Family and friends help him from time to time, especially when his character is constrained in a photograph.

"This is not a literal telling of an experience…more like a story of the mood of being encased in something, of being contained, but not completely. This one is almost entirely a visual dialogue; it doesn't have a literal meaning that I can express."

Props are found everywhere: thrift stores, antique shops, on trash pickup days in his neighborhood. Once the woods near his college yielded a bathtub that he dragged through the woods, over a stream, and up a hill to use in a photograph.

Sometimes he’ll get e-mail messages from people who offer items they no longer want. When someone suggested the loan of a diving helmet, Bruno ended up buying it. Other times he’ll use social media to ask for something specific, like a grandfather clock.

Nicolas Bruno is direct and open in discussing his experiences, but the one thing he doesn’t often talk about is the strength it takes to deal with sleep paralysis. He touched on it in an interview with CNN: “For people who haven’t experienced it, and say they want to—they really don’t. You’ve never woken up being choked out by shadow hands. You’ve never had a looming figure floating above your bed, screaming into your ear.”

The apple, impaled on the arrow, bursts apart as the firecracker Bruno placed in it explodes. "I brought a bunch of apples and kept at it until I got the image of the flight of the arrow and the result of the firecracker. It's an image of the helplessness I feel-the figure can do anything he wants to do."

Taking these pictures—“creating and making something beautiful out of something terrible”—is his therapy. “If I didn’t have art, I don’t know how I would have expressed what was going on,” he says, “and I don’t really know where I’d be.”
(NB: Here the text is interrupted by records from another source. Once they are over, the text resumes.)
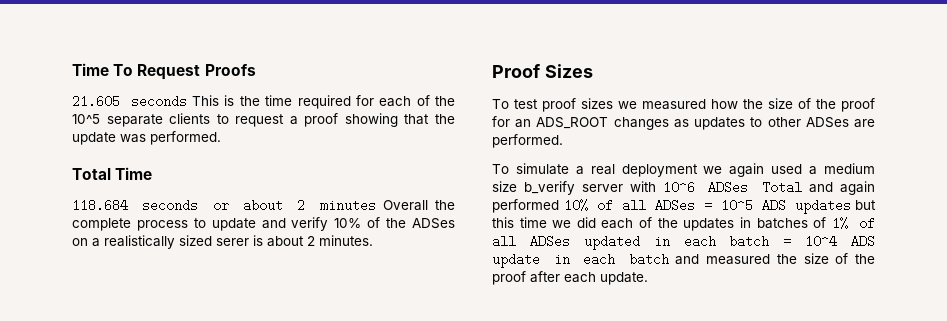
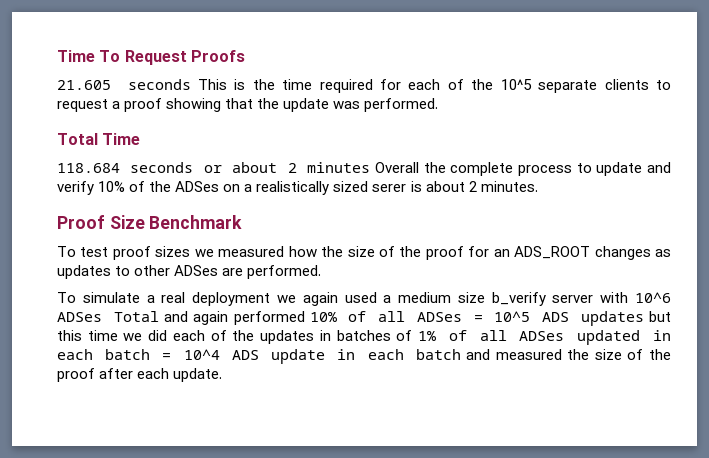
- Proof Sizes
+ Proof Size Benchmark

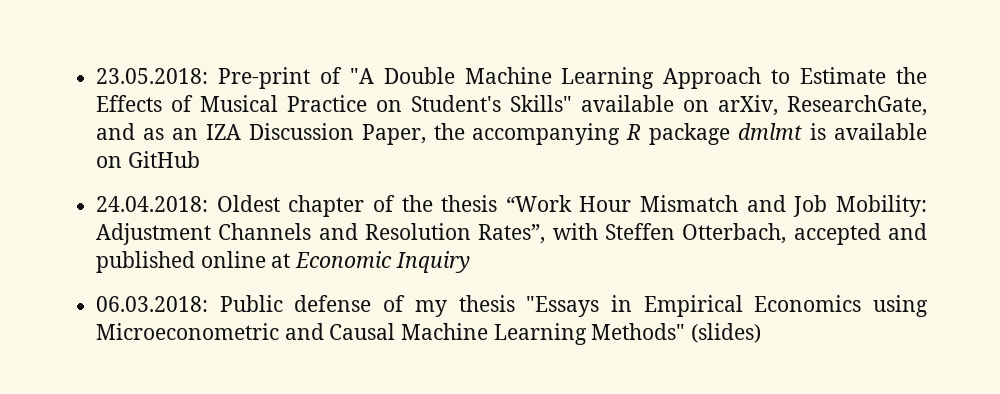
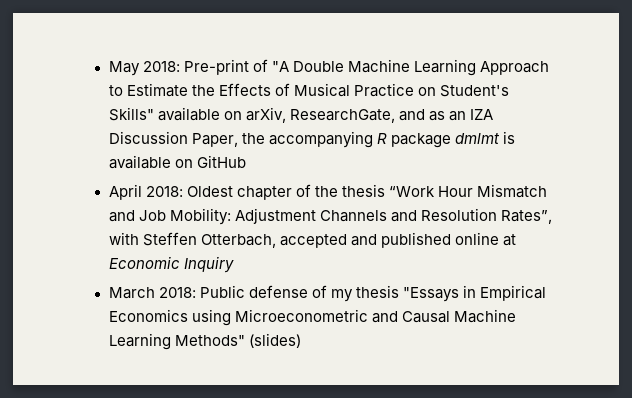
- 23.05.2018: Pre-print of "A Double Machine Learning Approach to Estimate the Effects of Musical Practice on Student's Skills" available on arXiv, ResearchGate, and as an IZA Discussion Paper, the accompanying R package dmlmt is available on GitHub
+ May 2018: Pre-print of "A Double Machine Learning Approach to Estimate the Effects of Musical Practice on Student's Skills" available on arXiv, ResearchGate, and as an IZA Discussion Paper, the accompanying R package dmlmt is available on GitHub
- 24.04.2018: Oldest chapter of the thesis “Work Hour Mismatch and Job Mobility: Adjustment Channels and Resolution Rates”, with Steffen Otterbach, accepted and published online at Economic Inquiry
+ April 2018: Oldest chapter of the thesis “Work Hour Mismatch and Job Mobility: Adjustment Channels and Resolution Rates”, with Steffen Otterbach, accepted and published online at Economic Inquiry
- 06.03.2018: Public defense of my thesis "Essays in Empirical Economics using Microeconometric and Causal Machine Learning Methods" (slides)
+ March 2018: Public defense of my thesis "Essays in Empirical Economics using Microeconometric and Causal Machine Learning Methods" (slides)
A portfolio of Nicolas Bruno’s images is featured at nicolasbrunophotography.com. Visit the Press section of the site for more information about him, his photographs, photo methods, and exhibits.

Bruno found the wagon wheel and built the rest of the cannon. "I've had this dream so many times it can almost be funny in a way-an exaggerated peril."

What’s in Bruno’s Gear Bag
Nicolas Bruno keeps it simple. Over the years he’s used Nikon DSLRs—a D60, a D600 (lost to a rising tide), and currently a D810—and, primarily, two Nikkor lenses—an 18-55mm f/3.5-5.6G and a 50mm f/1.8D. He always has a tripod, but says the makes and models aren’t worth mentioning. “I buy cheap tripods from thrift stores because I almost always wreck them with salt- and pond-water and sand.”

"This is communication destroyed. I'm trying to portray that in the beginning I found it hard to communicate to people I loved what I was going through. The tide was lower when we started, then suddenly a gush of water came out of nowhere. The sandbar disappeared and the camera went swimming. I salvaged the card, though."